Protected by a thick layer of grease, the rifles were none the worse for their subaquatic experience. Meanwhile, the State of Israel was declared on 5 Iyar. War broke out and keeping the guns out of Syrian hands was more urgent than ever. The warehouse holding the rifles was under heavy guard and the Jews would, once again, have to wait until they were en route to Syria.
To transport the guns, Mardam bought the SS Argiro, a 250-ton ex-Navy ship, for a million lira from the Menara Shipping Agency in Rome. Little did he know that the hotelier who had directed him to the company had been bribed by the Israelis. Nor was he aware that the Menara company had close ties with the Jewish underground ever since the days of illegal immigration to Palestine.
HIGH SEAS DRAMA
Just before setting sail from Rome, the ship’s captain reported that two of his crew members were ill and replaced them with Jewish agents. The SS Argiro arrived in Bari and embarked with its load of weapons on the morning of August 19. Mardam flew back to Syria, satisfied that his job was done. Out on the high seas, the SS Argiro developed engine problems and a fishing boat that “happened to be in the vicinity” volunteered to help. Two Israeli agents climbed aboard and, together with their two colleagues who were already on board, they seized control of the ship.
The agents radioed to Israel and, near Haifa, the SS Argiro was met by two small Israeli naval vessels. The men and weapons were transferred to the Israeli craft and the SS Argiro was sunk.

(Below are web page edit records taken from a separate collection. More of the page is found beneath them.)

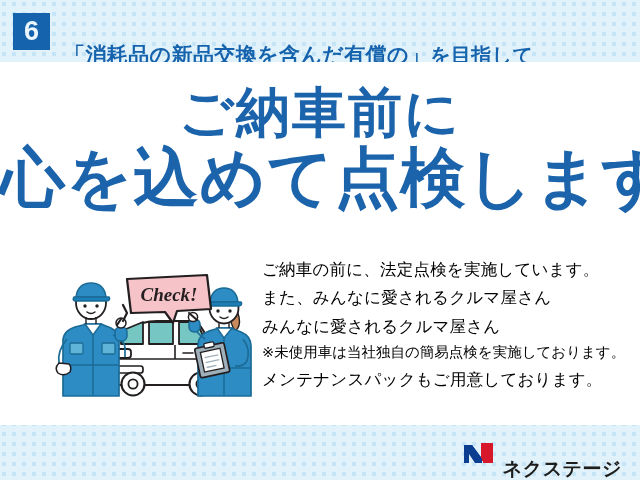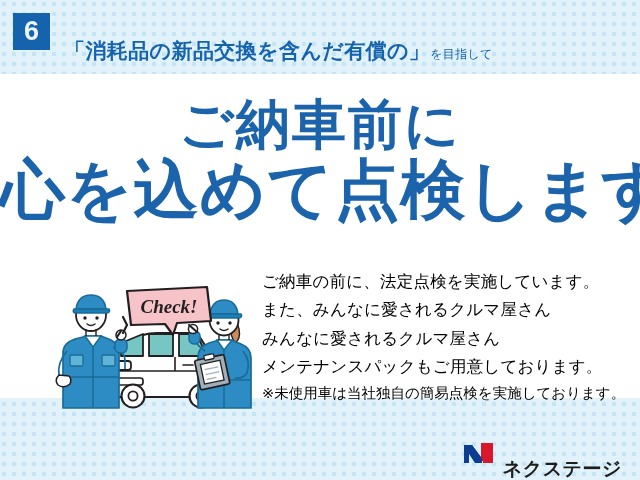--- a/index.html
+++ b/index.html
@@ -61,8 +61,8 @@
     letter-spacing: 0.4px;
   }
   #header-tail {
-    font-size: 12px;
-    font-weight: normal;
+    font-size: 20px;
+    font-weight: bold;
     letter-spacing: 0.3px;
     margin-top: 48px;
   }

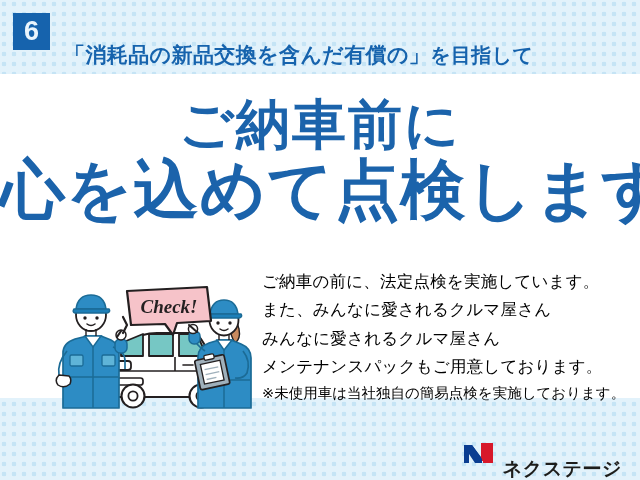--- a/index.html
+++ b/index.html
@@ -73,9 +73,8 @@
     left: 0;
     top: 62px;
     width: 640px;
-    height: 324px;
+    height: 363px;
     background: #ffffff;
-    margin-top: 12px;
   }
 
   

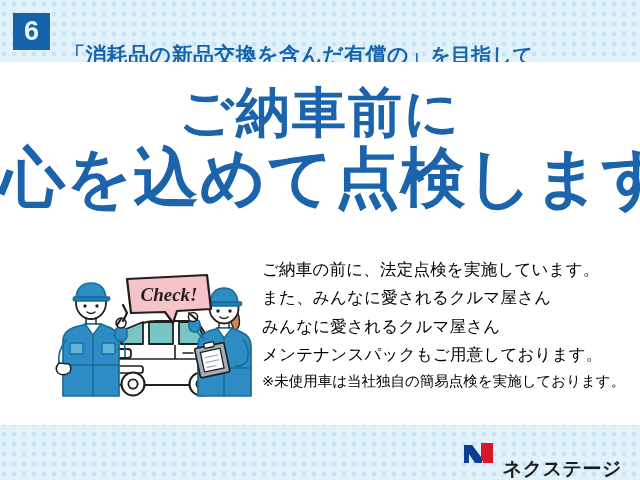--- a/index.html
+++ b/index.html
@@ -276,8 +276,8 @@
       <span class="body-line">ご納車の前に、法定点検を実施しています。</span>
       <span class="body-line">また、みんなに愛されるクルマ屋さん</span>
       <span class="body-line">みんなに愛されるクルマ屋さん</span>
+      <span class="body-line note">※未使用車は当社独自の簡易点検を実施しております。</span>
       <span class="body-line">メンテナンスパックもご用意しております。</span>
-      <span class="body-line note">※未使用車は当社独自の簡易点検を実施しております。</span>
     </div>
 
   </div>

Back in Syria, Colonel Mardam was condemned to death for suspected complicity with the Israelis. To save his life, Israel revealed the whole plot to the Syrians via the French embassies in Tel Aviv and Damascus, and “Operation Thief” came to its conclusion without bloodshed.
Although “Operation Thief” helped alleviate the arms balance, a higher percentage of Jews died in the Independence War than in any other Israel-Arab conflict, partly because of the weapons disparity. The 6,373 Israelis killed comprised nearly one percent of the Jewish population in Eretz Yisroel which numbered only 650,000 at the time.